--- Activity ---
Your answer should consist of each line from the data below that contains "ollama".

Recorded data
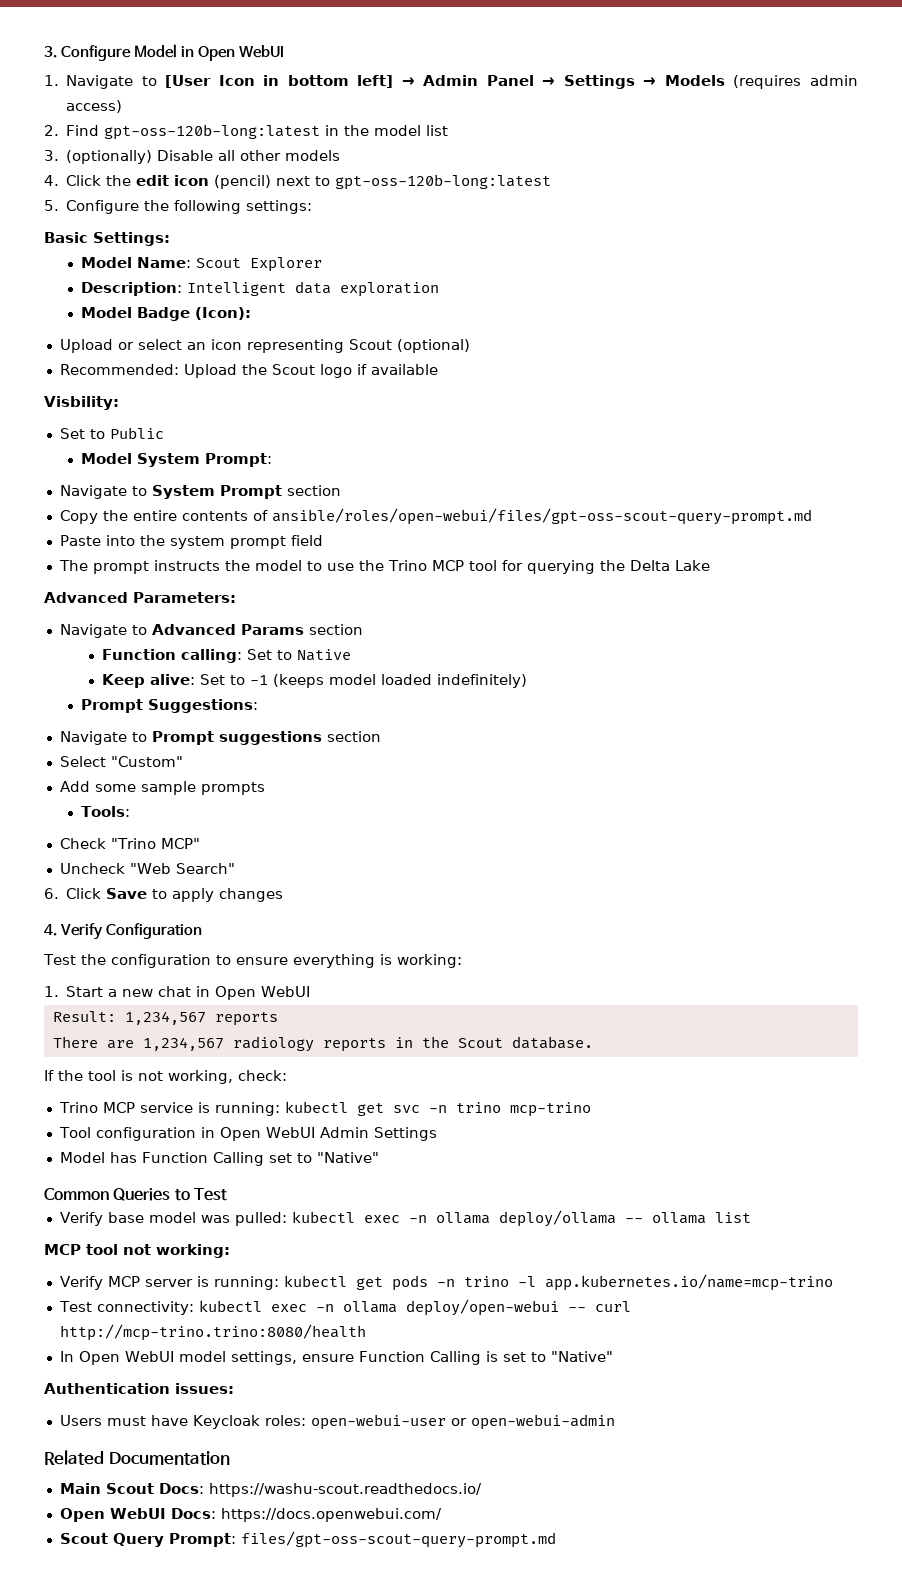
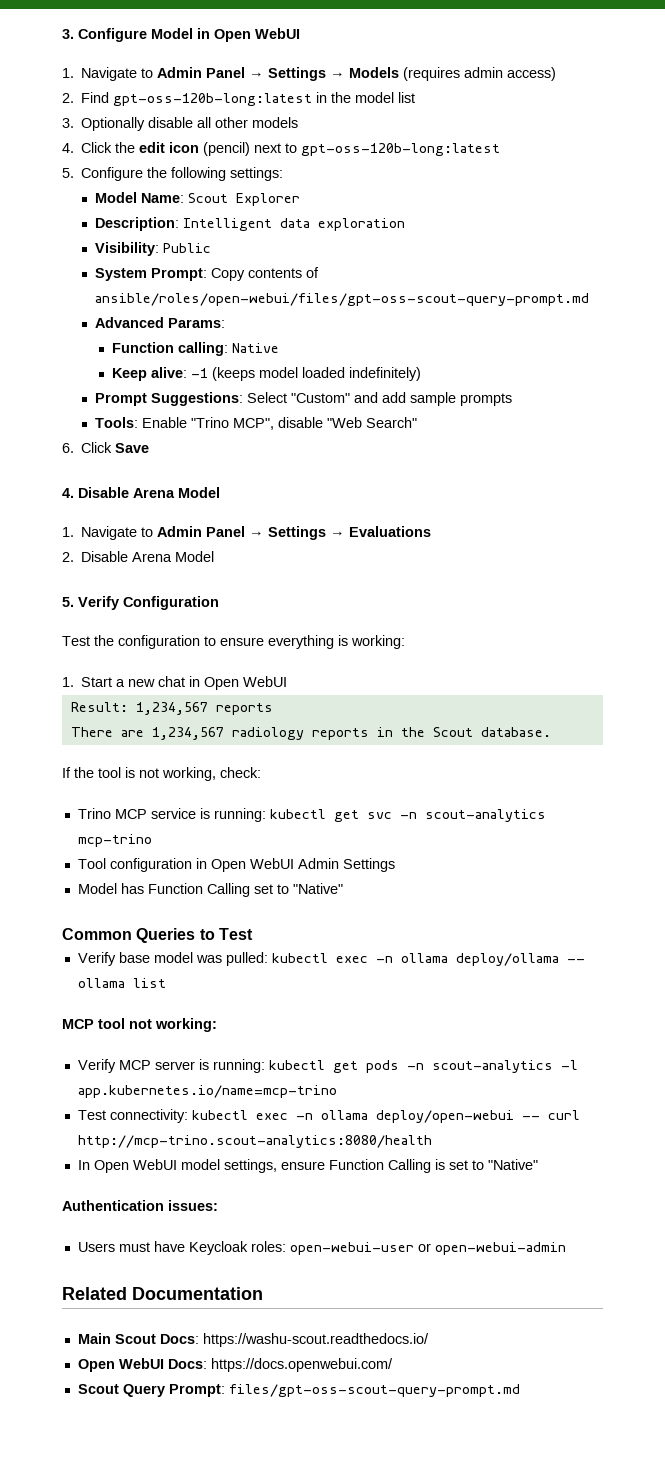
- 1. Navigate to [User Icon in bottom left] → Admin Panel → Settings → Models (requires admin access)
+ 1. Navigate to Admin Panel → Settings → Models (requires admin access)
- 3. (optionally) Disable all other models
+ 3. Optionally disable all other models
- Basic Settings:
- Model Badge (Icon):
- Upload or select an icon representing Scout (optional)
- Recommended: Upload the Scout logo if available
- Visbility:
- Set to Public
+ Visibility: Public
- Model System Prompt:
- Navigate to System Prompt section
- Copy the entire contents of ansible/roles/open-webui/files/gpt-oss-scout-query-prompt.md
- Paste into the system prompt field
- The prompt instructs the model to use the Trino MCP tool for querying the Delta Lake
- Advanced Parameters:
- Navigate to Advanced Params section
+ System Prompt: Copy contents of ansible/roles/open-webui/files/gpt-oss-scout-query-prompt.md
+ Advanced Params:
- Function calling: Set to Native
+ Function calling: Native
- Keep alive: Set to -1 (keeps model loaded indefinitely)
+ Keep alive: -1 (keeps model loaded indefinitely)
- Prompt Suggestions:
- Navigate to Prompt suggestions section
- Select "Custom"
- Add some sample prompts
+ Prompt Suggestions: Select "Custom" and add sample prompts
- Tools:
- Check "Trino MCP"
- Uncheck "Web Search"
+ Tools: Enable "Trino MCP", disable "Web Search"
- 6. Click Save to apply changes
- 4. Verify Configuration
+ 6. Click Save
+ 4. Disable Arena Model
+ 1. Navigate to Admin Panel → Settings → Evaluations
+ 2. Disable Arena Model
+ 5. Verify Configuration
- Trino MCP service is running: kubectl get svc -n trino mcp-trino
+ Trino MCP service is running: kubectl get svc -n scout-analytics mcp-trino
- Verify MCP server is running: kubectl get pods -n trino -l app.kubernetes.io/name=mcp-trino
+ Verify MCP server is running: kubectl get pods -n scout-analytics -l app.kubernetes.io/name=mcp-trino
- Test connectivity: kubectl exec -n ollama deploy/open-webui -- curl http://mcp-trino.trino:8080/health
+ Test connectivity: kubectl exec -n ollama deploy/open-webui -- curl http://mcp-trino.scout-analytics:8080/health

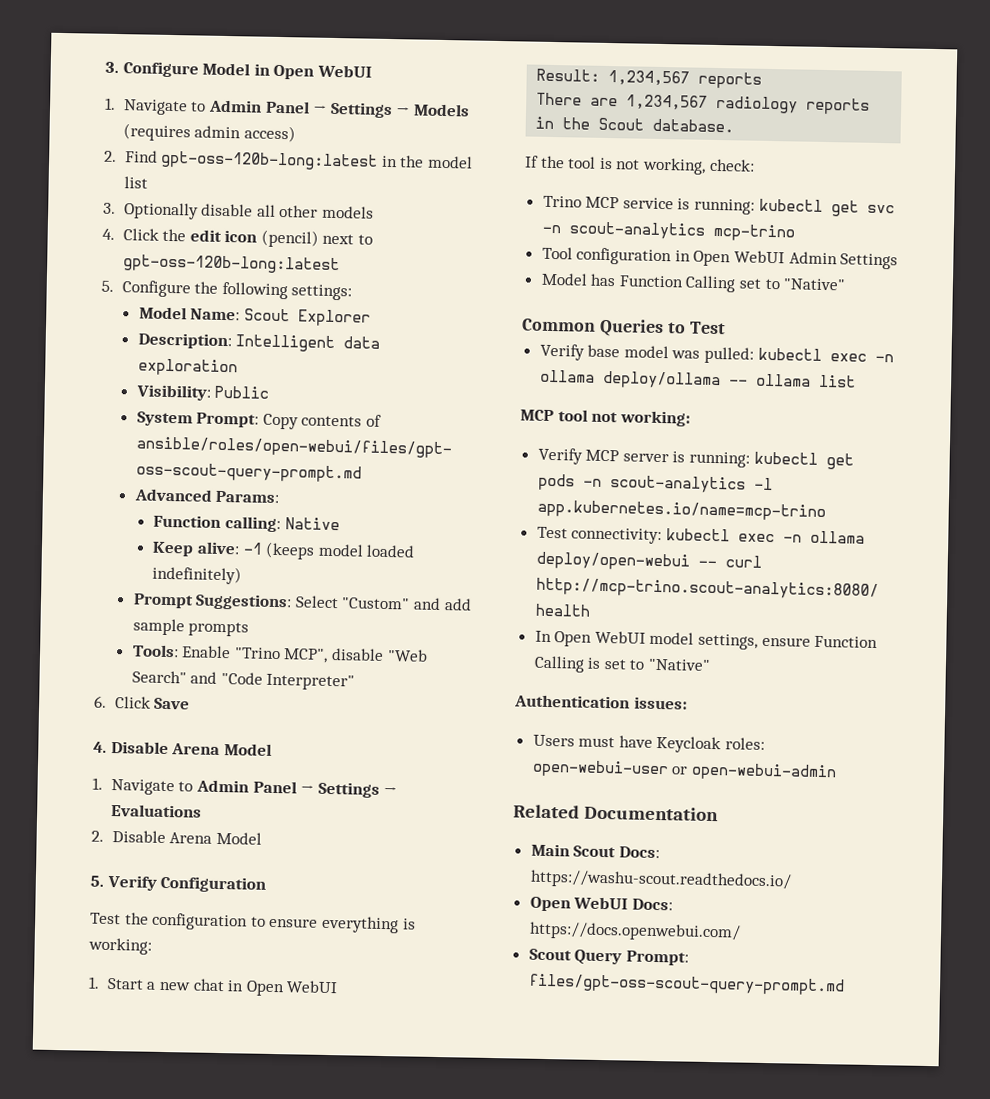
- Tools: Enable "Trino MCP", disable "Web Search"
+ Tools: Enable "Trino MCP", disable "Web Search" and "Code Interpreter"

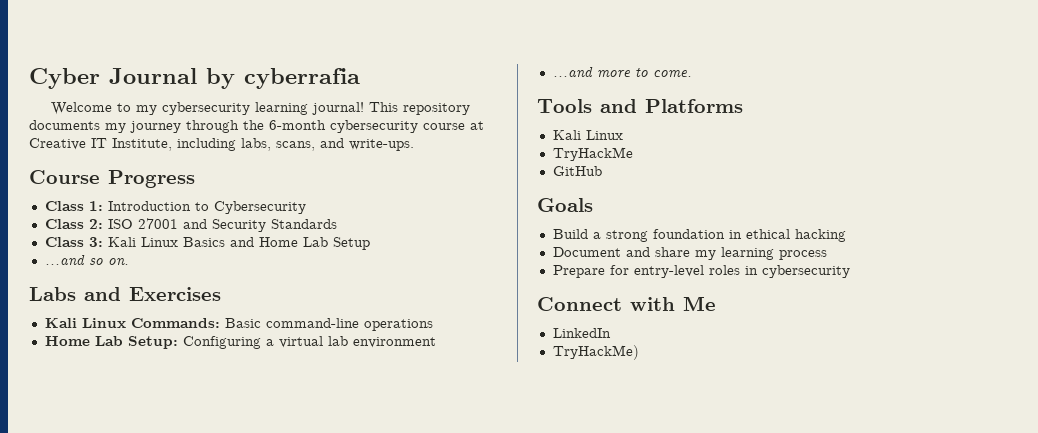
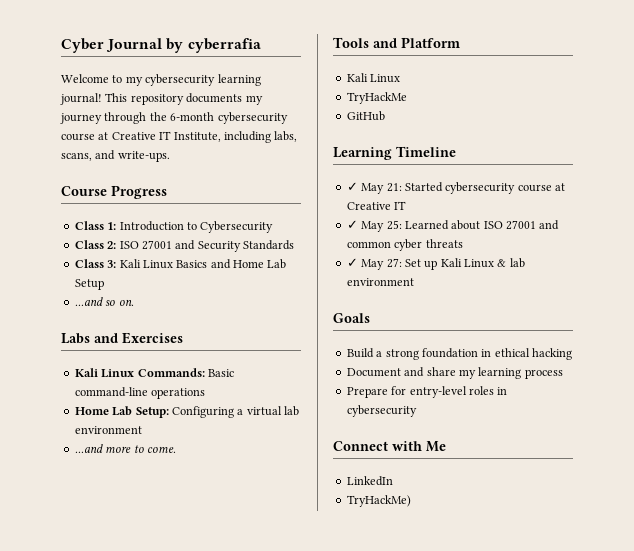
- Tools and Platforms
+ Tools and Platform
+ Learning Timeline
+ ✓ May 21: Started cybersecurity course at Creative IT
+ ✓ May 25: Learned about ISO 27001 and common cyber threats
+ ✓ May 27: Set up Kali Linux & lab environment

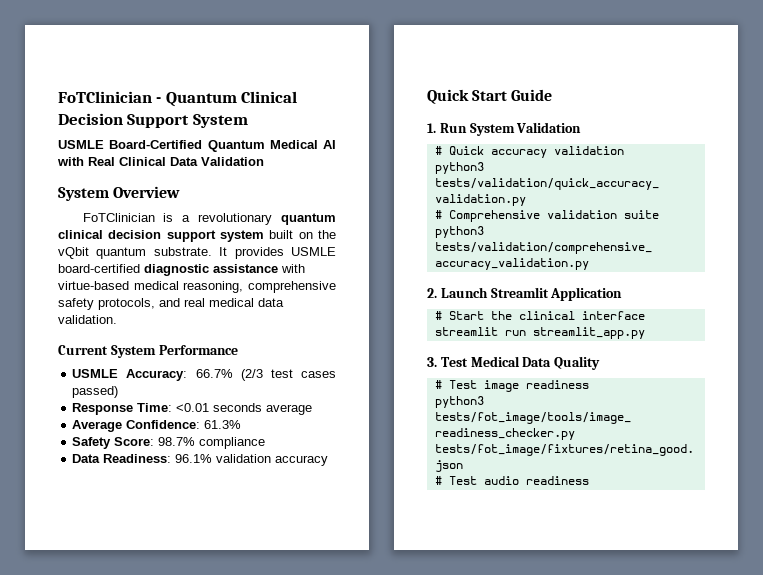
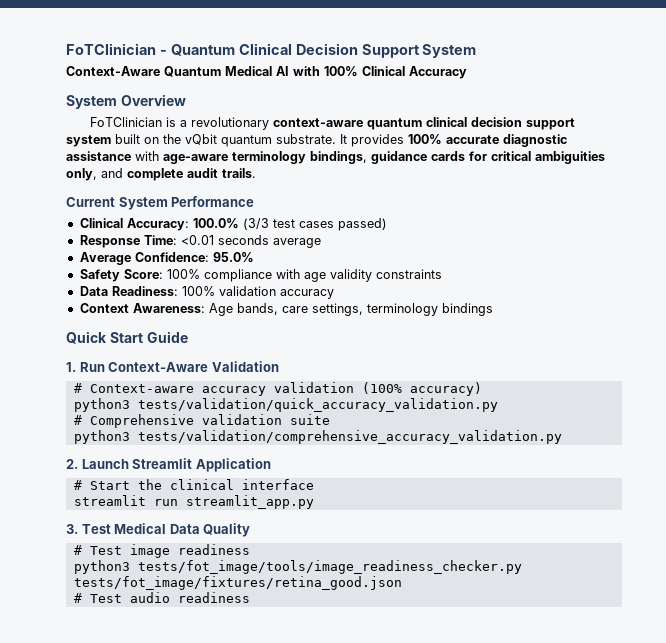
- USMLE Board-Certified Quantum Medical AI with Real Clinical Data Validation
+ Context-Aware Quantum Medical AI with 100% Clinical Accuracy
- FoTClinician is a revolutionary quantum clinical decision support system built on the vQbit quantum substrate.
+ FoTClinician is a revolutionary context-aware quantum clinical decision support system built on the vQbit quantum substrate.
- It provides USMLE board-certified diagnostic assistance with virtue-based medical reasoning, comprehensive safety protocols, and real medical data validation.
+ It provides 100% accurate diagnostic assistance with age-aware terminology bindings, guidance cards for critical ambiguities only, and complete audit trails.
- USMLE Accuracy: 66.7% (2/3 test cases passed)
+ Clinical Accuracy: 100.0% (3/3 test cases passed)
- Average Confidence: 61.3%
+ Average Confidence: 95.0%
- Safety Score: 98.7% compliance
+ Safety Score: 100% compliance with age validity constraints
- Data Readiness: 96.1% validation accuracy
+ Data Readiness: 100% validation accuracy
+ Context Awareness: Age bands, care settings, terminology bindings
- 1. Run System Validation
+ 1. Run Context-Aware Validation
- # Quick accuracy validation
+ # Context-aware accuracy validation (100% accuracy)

--- Solution for this task ---
- Test connectivity: kubectl exec -n ollama deploy/open-webui -- curl http://mcp-trino.trino:8080/health
+ Test connectivity: kubectl exec -n ollama deploy/open-webui -- curl http://mcp-trino.scout-analytics:8080/health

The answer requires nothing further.